Your instructions ▸ Give the data again exactly as written, skipping any pictures.

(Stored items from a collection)
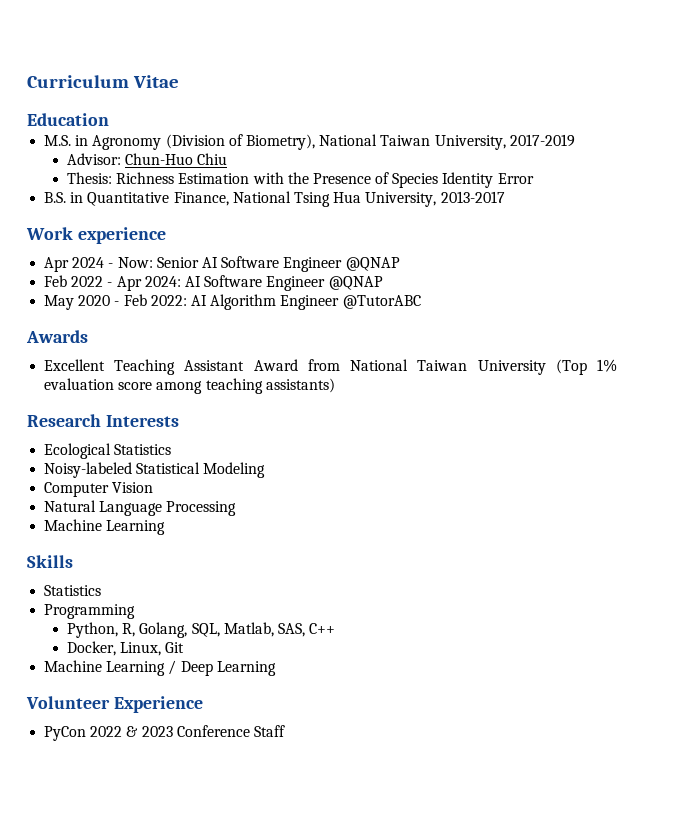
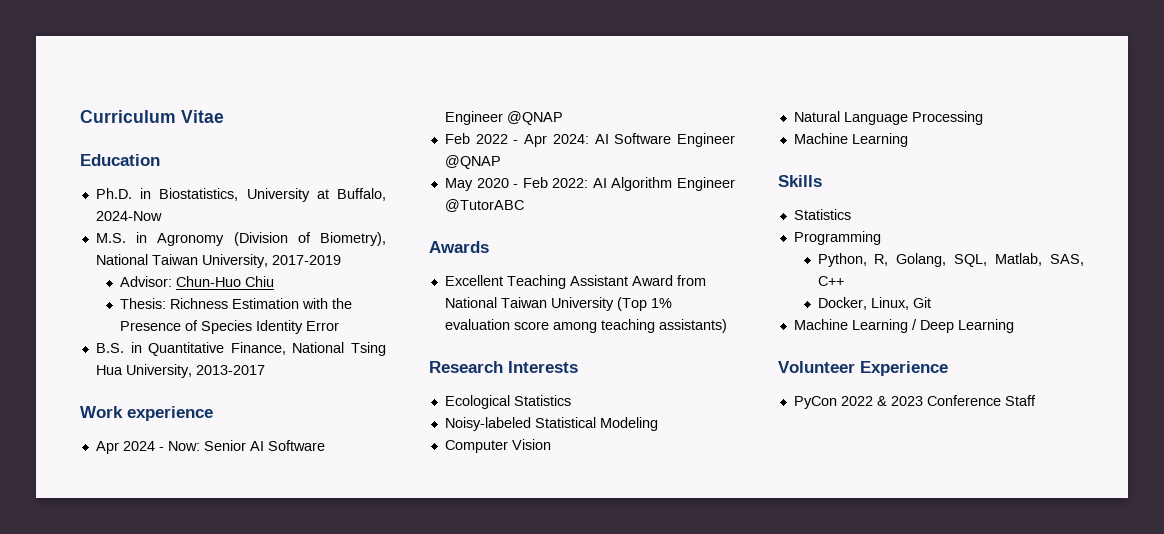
+ Ph.D. in Biostatistics, University at Buffalo, 2024-Now

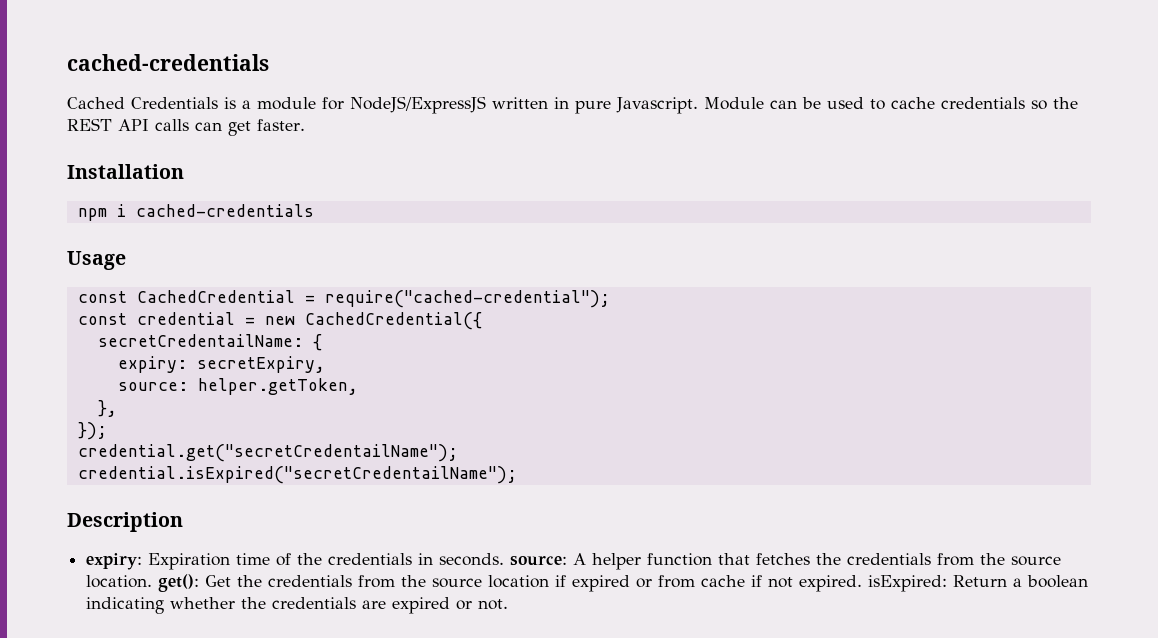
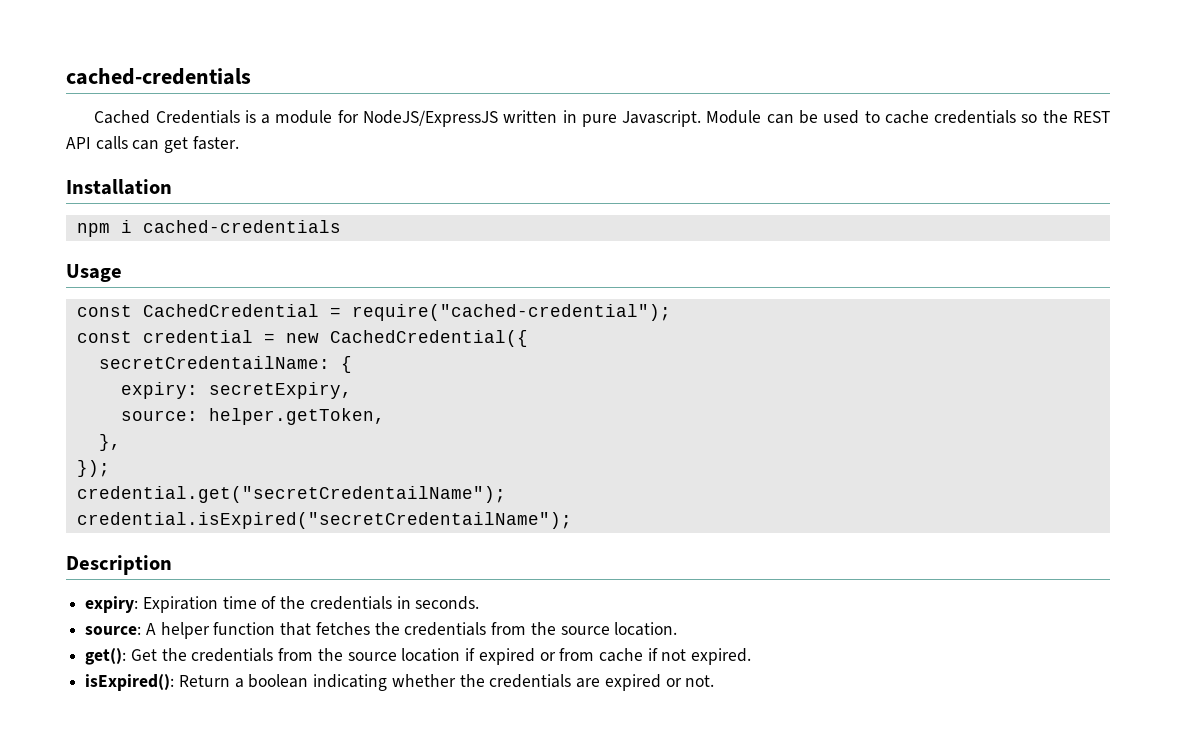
- expiry: Expiration time of the credentials in seconds. source: A helper function that fetches the credentials from the source location. get(): Get the credentials from the source location if expired or from cache if not expired. isExpired: Return a boolean indicating whether the credentials are expired or not.
+ expiry: Expiration time of the credentials in seconds.
+ source: A helper function that fetches the credentials from the source location.
+ get(): Get the credentials from the source location if expired or from cache if not expired.
+ isExpired(): Return a boolean indicating whether the credentials are expired or not.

Answer area ▸
+ Ph.D. in Biostatistics, University at Buffalo, 2024-Now

- expiry: Expiration time of the credentials in seconds. source: A helper function that fetches the credentials from the source location. get(): Get the credentials from the source location if expired or from cache if not expired. isExpired: Return a boolean indicating whether the credentials are expired or not.
+ expiry: Expiration time of the credentials in seconds.
+ source: A helper function that fetches the credentials from the source location.
+ get(): Get the credentials from the source location if expired or from cache if not expired.
+ isExpired(): Return a boolean indicating whether the credentials are expired or not.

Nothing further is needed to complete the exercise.